Steht damit nicht, das Gesetz des Energieausgleiches im Widerspruch zu Karma Yoga? 

Klares nein. Beide Konzepte können harmonisch koexistieren, wenn man die Perspektive ändert. Karma Yoga lehrt, dass die wahre Motivation für Handlungen die Pflichterfüllung und das spirituelle Wachstum sein sollte, nicht egoistische Wünsche nach Belohnung. Der Energieausgleich kann dann als eine natürliche Konsequenz dieser selbstlosen Handlungen betrachtet werden. Es bedeutet, dass positive Energie in Form von innerem Frieden, Zufriedenheit und spirituellem Wachstum zurückkommt, wenn Handlungen ohne egoistische Absichten ausgeführt werden.

Daher können Karma Yoga und das Gesetz des Energieausgleichs in einem holistischen Verständnis miteinander in Einklang stehen.

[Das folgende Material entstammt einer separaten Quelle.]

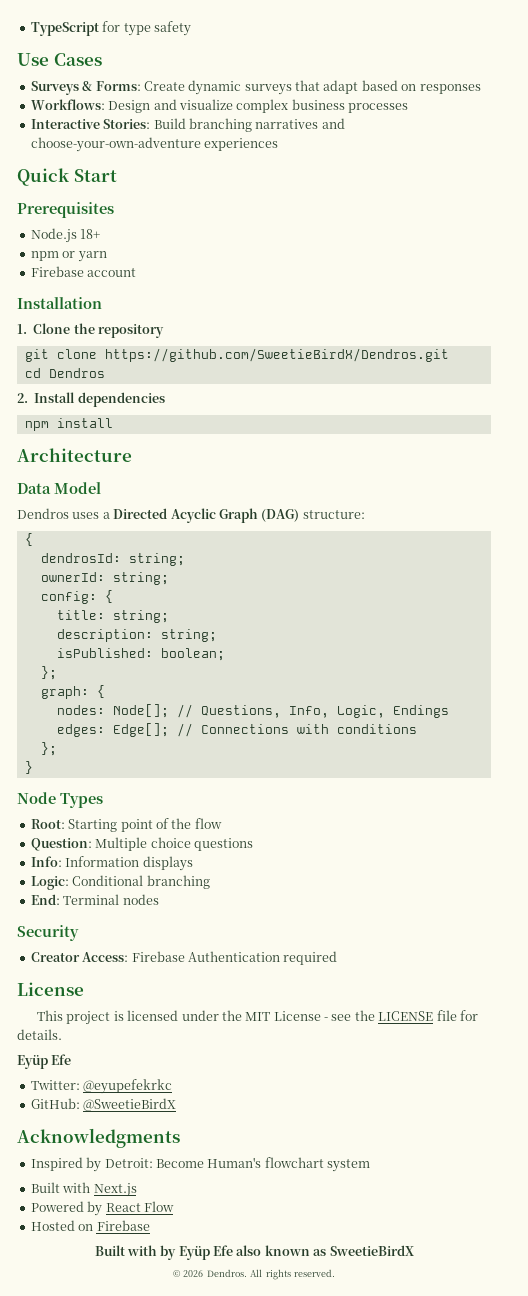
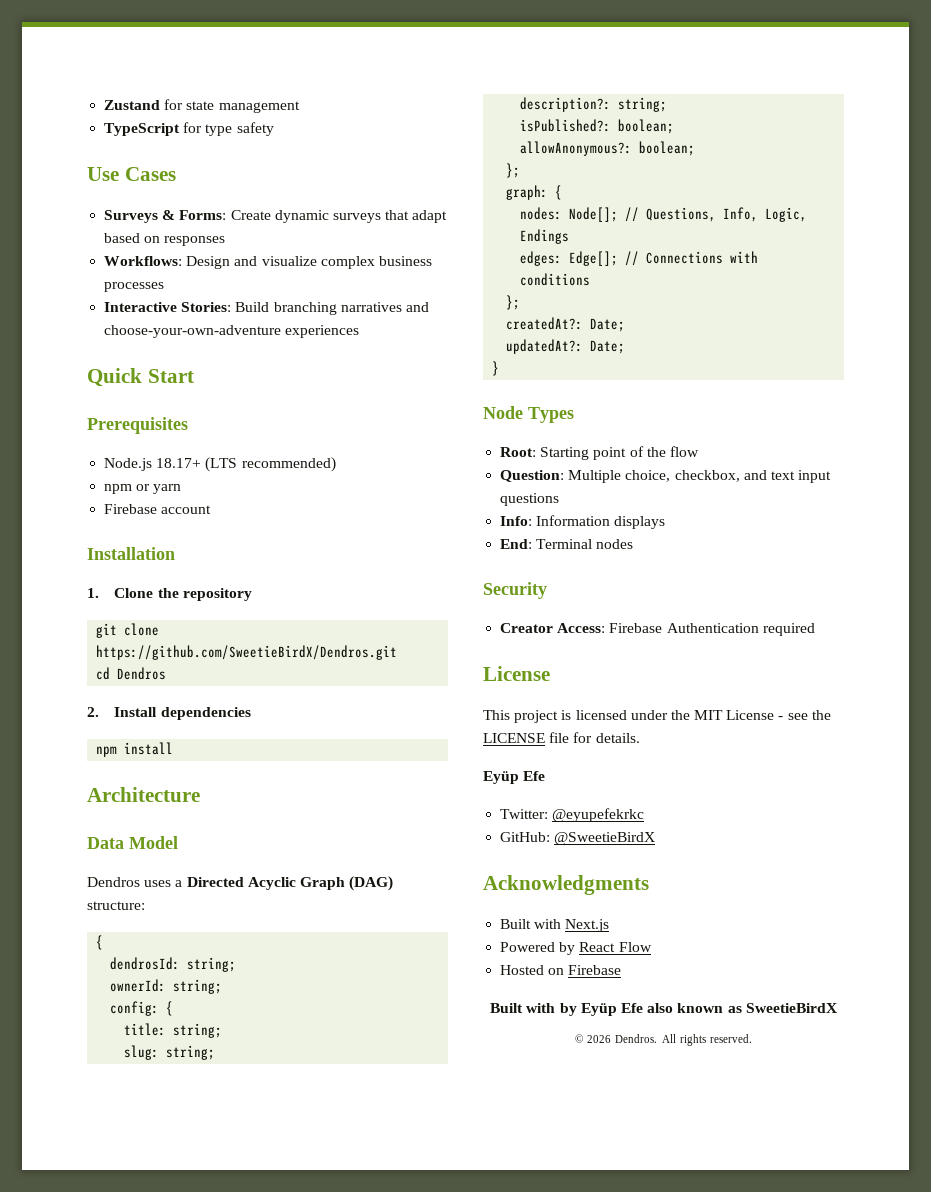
+ Zustand for state management
- Node.js 18+
+ Node.js 18.17+ (LTS recommended)
- description: string;
- isPublished: boolean;
+ slug: string;
+ description?: string;
+ isPublished?: boolean;
+ allowAnonymous?: boolean;
+ createdAt?: Date;
+ updatedAt?: Date;
- Question: Multiple choice questions
+ Question: Multiple choice, checkbox, and text input questions
- Logic: Conditional branching
- Inspired by Detroit: Become Human's flowchart system

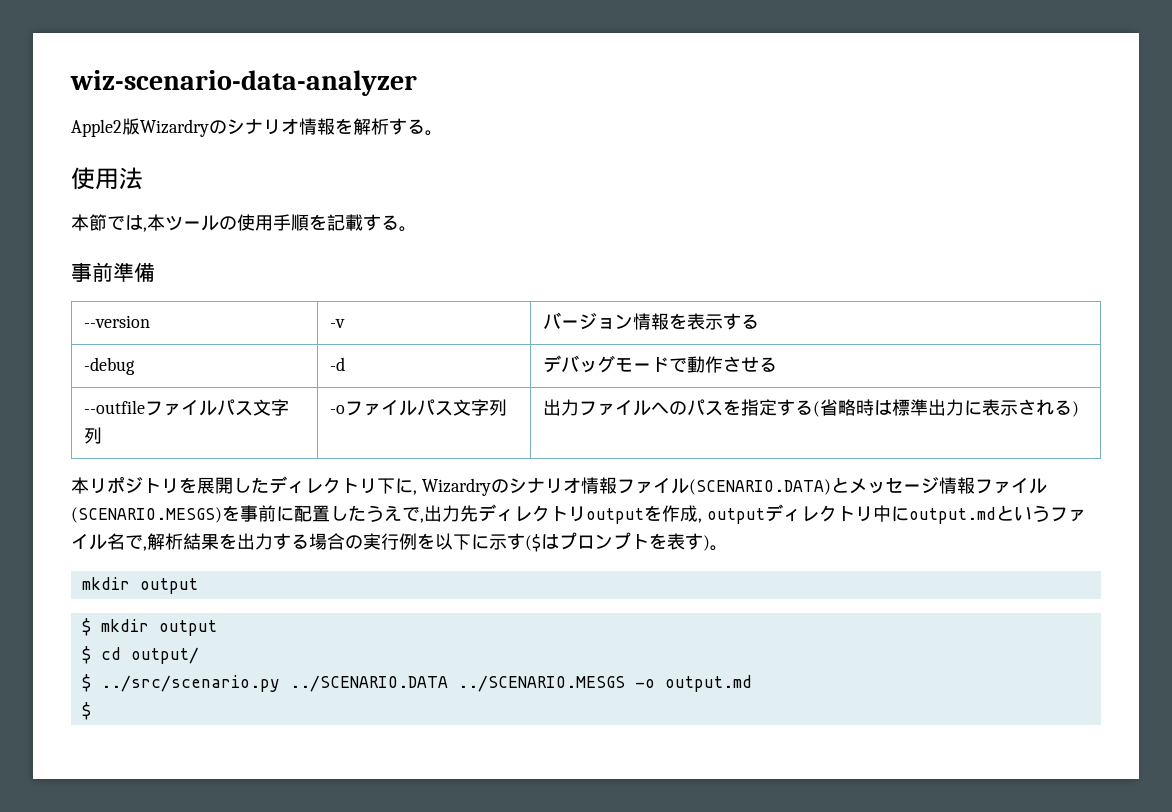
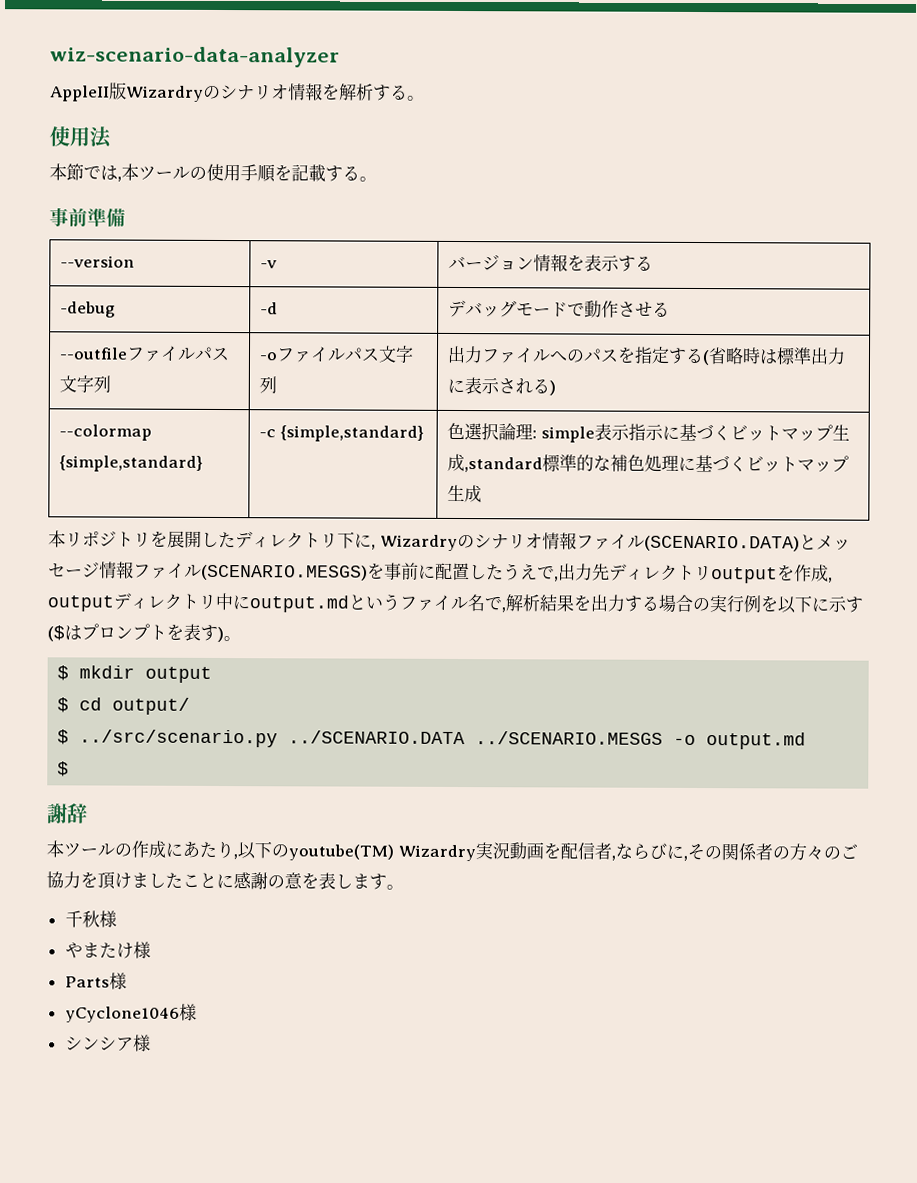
- Apple2版Wizardryのシナリオ情報を解析する。
+ AppleII版Wizardryのシナリオ情報を解析する。
+ --colormap {simple,standard} | -c {simple,standard} | 色選択論理: simple表示指示に基づくビットマップ生成,standard標準的な補色処理に基づくビットマップ生成
  本リポジトリを展開したディレクトリ下に, Wizardryのシナリオ情報ファイル(SCENARIO.DATA)とメッセージ情報ファイル(SCENARIO.MESGS)を事前に配置したうえで,出力先ディレクトリoutputを作成, outputディレクトリ中にoutput.mdというファイル名で,解析結果を出力する場合の実行例を以下に示す($はプロンプトを表す)。
- mkdir output
+ 謝辞
+ 本ツールの作成にあたり,以下のyoutube(TM) Wizardry実況動画を配信者,ならびに,その関係者の方々のご協力を頂けましたことに感謝の意を表します。
+ 千秋様
+ やまたけ様
+ Parts様
+ yCyclone1046様
+ シンシア様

Doch zurück in die Praxis. In den Alltag. Ins Hier und Jetzt. 

Denn bei Karma Yoga gilt freilich das Bonmot: Es gibt nichts Gutes, außer man tut es. Denn mit jeder karma-yogischen Tat wächst nicht nur die Freude daran, sondern auch die innere Haltung dazu. In diesem Sinn sprengt Karma Yoga Fesseln. Karma Yoga befreit letztlich von Zwängen. Es ist Lehren und Lernen. Immer wieder neu. Für Geber und Empfänger. 

Hand aufs Herz: Kannst du empfangen oder annehmen, ohne dich zur Gegenleistung verpflichtet zu fühlen? Kannst du geben, ohne etwas vom anderen dafür zu erwarten? Übe es! Auch ohne, dass dich Oz zum Karma-Yogi ernennt. Ermächtige dich selbst oder ernenne andere zum Karma Yogi. Mache die Welt ein bisschen besser. Sie hat es nötig.